EXERCISE INSTRUCTIONS: Look through the data that follows and copy each line with the string "none".

PROVIDED ENTRIES:
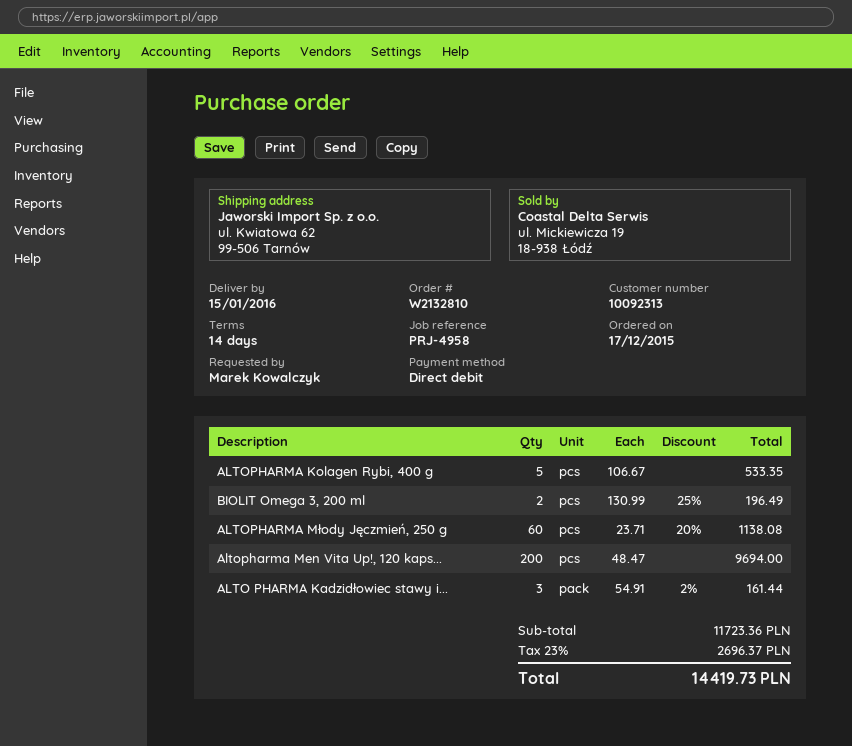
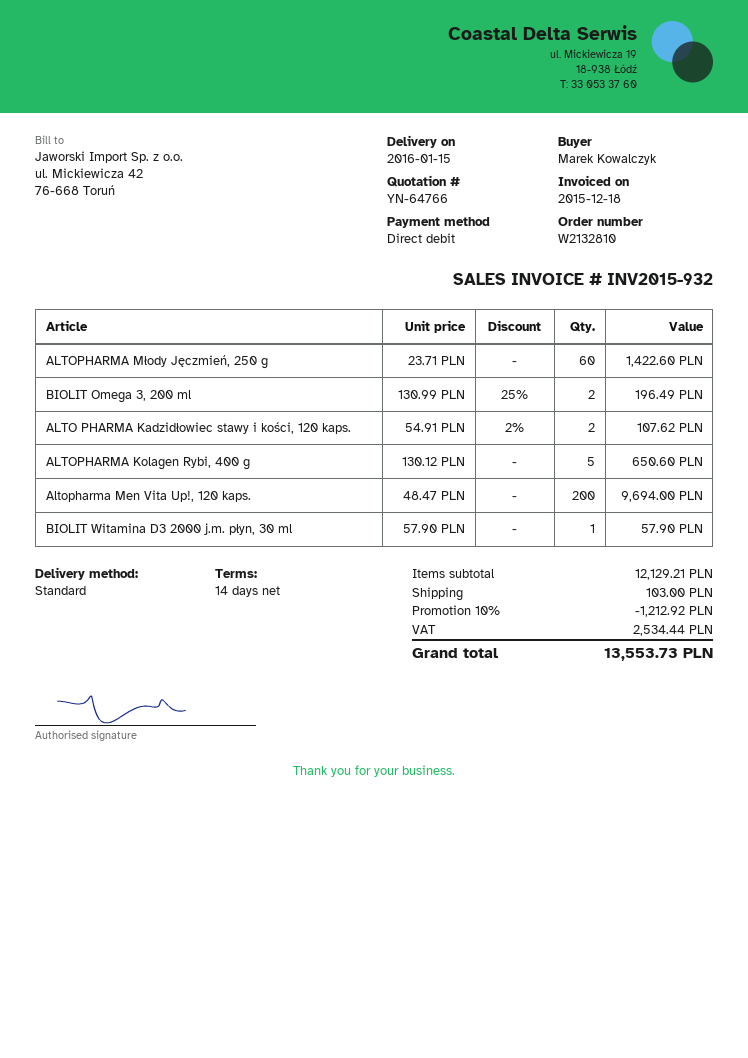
ALTOPHARMA Kolagen Rybi, 400 g: 5 x 106.67 = 533.35 -> 5 x 130.12 = 650.60
ALTOPHARMA Młody Jęczmień, 250 g: 60 x 23.71 - 20% = 1138.08 -> 60 x 23.71 = 1422.60
ALTO PHARMA Kadzidłowiec stawy i...: 3 x 54.91 - 2% = 161.44 -> 2 x 54.91 - 2% = 107.62
BIOLIT Witamina D3 2000 j.m. płyn, 30 ml: none -> 1 x 57.90 = 57.90
subtotal: 11723.36 -> 12129.21
discount: none -> 10% = 1212.92
shipping: none -> 103.00
tax: 2696.37 -> 2534.44
total: 14419.73 -> 13553.73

RESPONSE FOR THIS EXERCISE:
BIOLIT Witamina D3 2000 j.m. płyn, 30 ml: none -> 1 x 57.90 = 57.90
discount: none -> 10% = 1212.92
shipping: none -> 103.00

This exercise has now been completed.